Literary Narrative Techniques and Styles: A Comprehensive Analysis
Literary Narrative Techniques and Styles
Historic or Heroic Narratives
Epic Poems:
- Characterized by impersonality and drama.
- Exists in its own world, lacking critical features.
- Narrated in the third person.
- Typically transmitted orally.
Epic Poem (Extensive):
- Describes actions worthy of remembrance by a community or humanity.
- Examples: The Iliad, The Odyssey, The Aeneid, La Araucana.
Chansons de Geste:
- Accounts of heroic legends originating in the feudal world and the Crusades.
- Reflect the feudal link between lord and vassal.
- The Crusades are conceived as divinely inspired.
- Transmitted orally.
- Examples: Cid, Cantar de Roldán.
The Legend:
- Based on oral tradition, incorporating some historical facts.
The Romance:
- Epic-lyric-popular, of anonymous origin, derived from the chansons de geste.
Stories with a Didactic or Moral Function
The Fable:
- A short story, in prose or verse.
- Features animal characters representing virtues and vices.
- Includes a moral at the end.
The Parable:
- Intended to deliver a moral teaching, but does not involve animals.
Focalization
Zero Focalization:
- Omniscient narrator with a direct view of events.
- Knows everything about the characters.
- Objective viewpoint.
- Told in the third person.
Internal Focalization:
- Narrative recounted through a character, either protagonist or secondary witness.
- Subjective perspective, related to one person.
External Focalization:
- Narrator is located outside of the events and characters.
- Objective viewpoint.
- Told in the third person.
- Knowledge is relative.
Narrative Styles
Direct Style:
- Characters engage in dialogue.
- Quotation marks and hyphens distinguish this style.
Free Direct Style:
- Told in the first person.
- No explicit narrator, only the speaker.
Reported Speech:
- The narrator introduces the words of others.
Free Indirect Style:
- Employs an omniscient narrator.
- Narrates from the consciousness of the character.
Narrative Techniques
Mounting:
- In film, used for spatial and temporal movement.

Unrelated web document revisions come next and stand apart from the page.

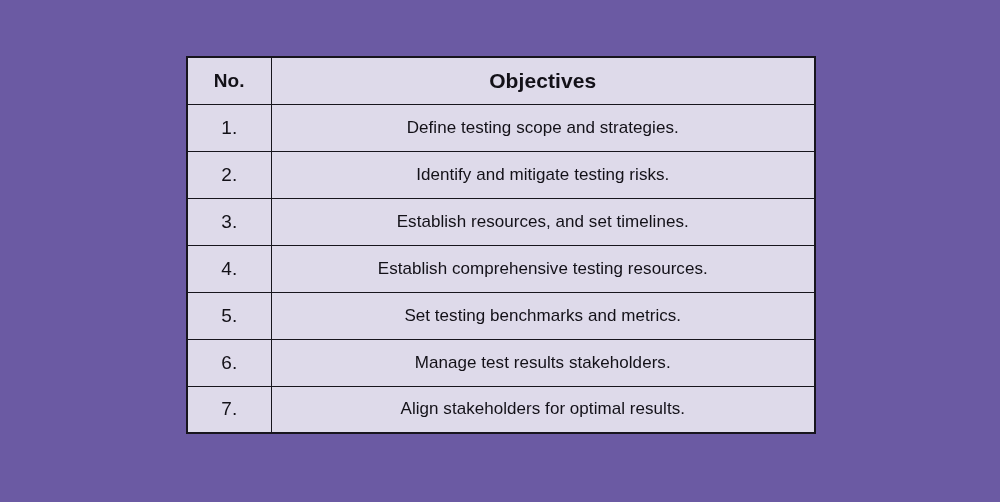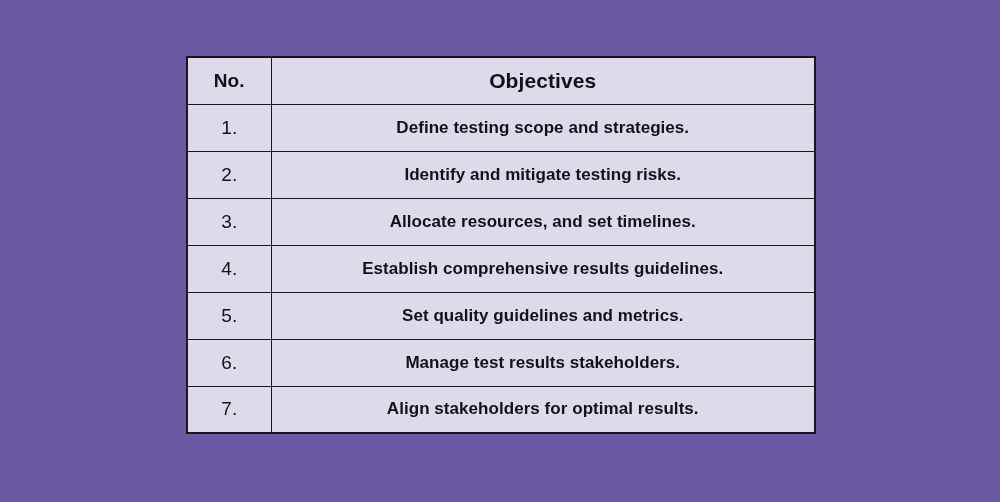"Define testing scope and strategies." td.cell-obj { font-weight: 700 -> 400 }
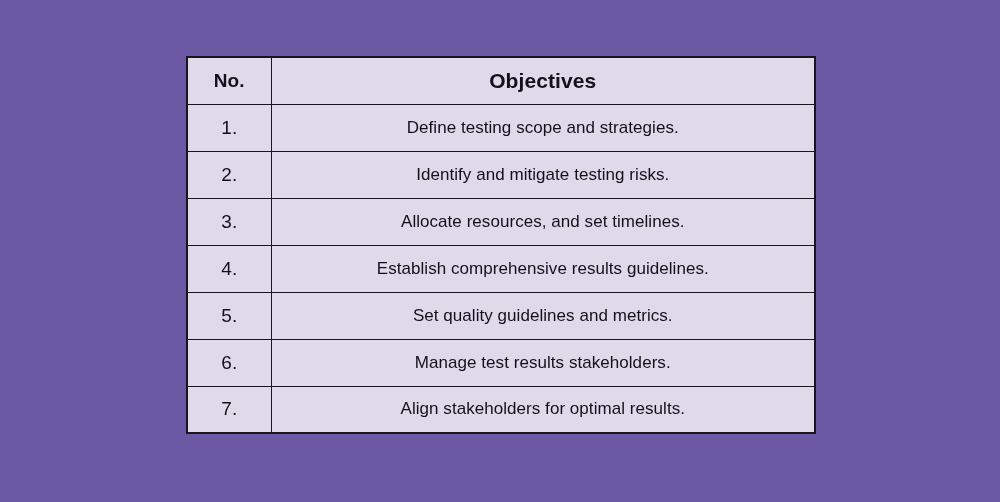"Allocate resources, and set timelines." td.cell-obj { text: Allocate -> Establish }
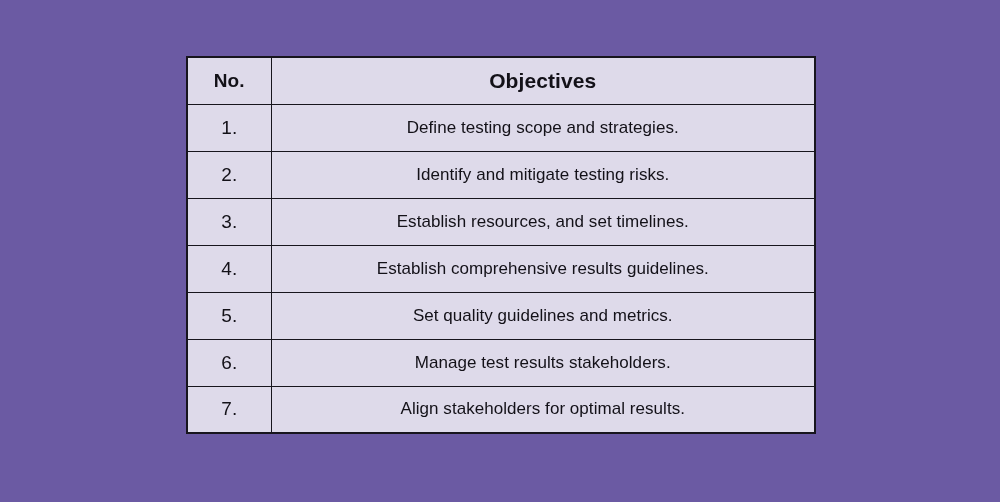"Establish comprehensive results" td.cell-obj { text: results guidelines -> testing resources }
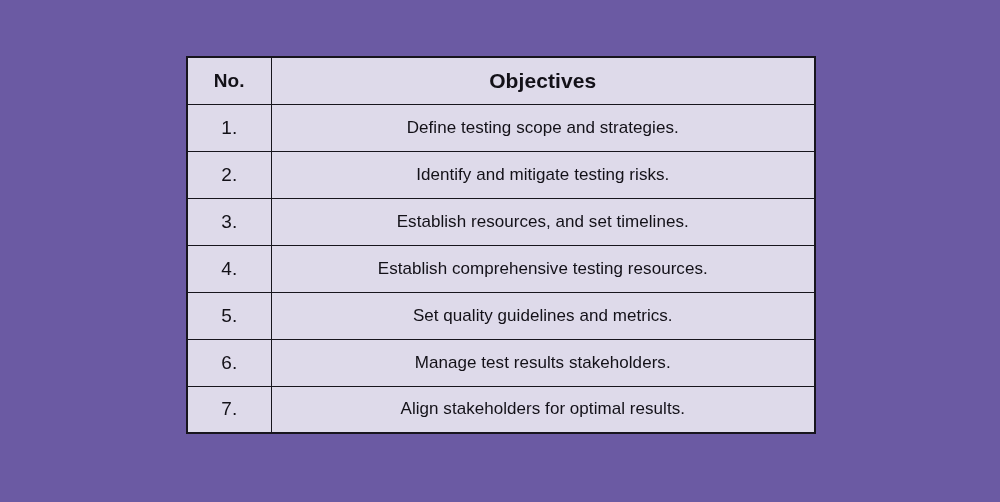"Set quality guidelines and metrics." td.cell-obj { text: quality guidelines -> testing benchmarks }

- In narrative, achieved through multiple narrators and points of view.
Racconto:
- Extended reverse in time.
Flashback:
- Brief memory.
Premonition:
- Vision of the future.
Flash-Forward:
- Brief snapshot of the future.
Narrative Techniques Influenced by Psychology
Interior Monologue:
- Voice of the mental contents of the character.
Soliloquy:
- Dialogue with oneself, more logical and organized than a monologue.
Stream of Consciousness:
- Lacks logical structure, is chaotic.
- The character says whatever comes to mind at that moment.
Narrative Worlds
- Real: Can happen in reality.
- Mythical: Creation of the world and man; time of origins.
- Wonderful: Governed by its own laws (e.g., Fairy Tales and Legends).
- Fantastic: Starts in the real world, then experiences a break from reality.
- Utopia: An ideal world that cannot exist.
- Science Fiction: Set in the future, focuses on technology and science (also called not utopian).
- Dream: World ruled by the logic of dreams.
- Real-Wonderful World: Fantastic events are part of reality and cause no surprise.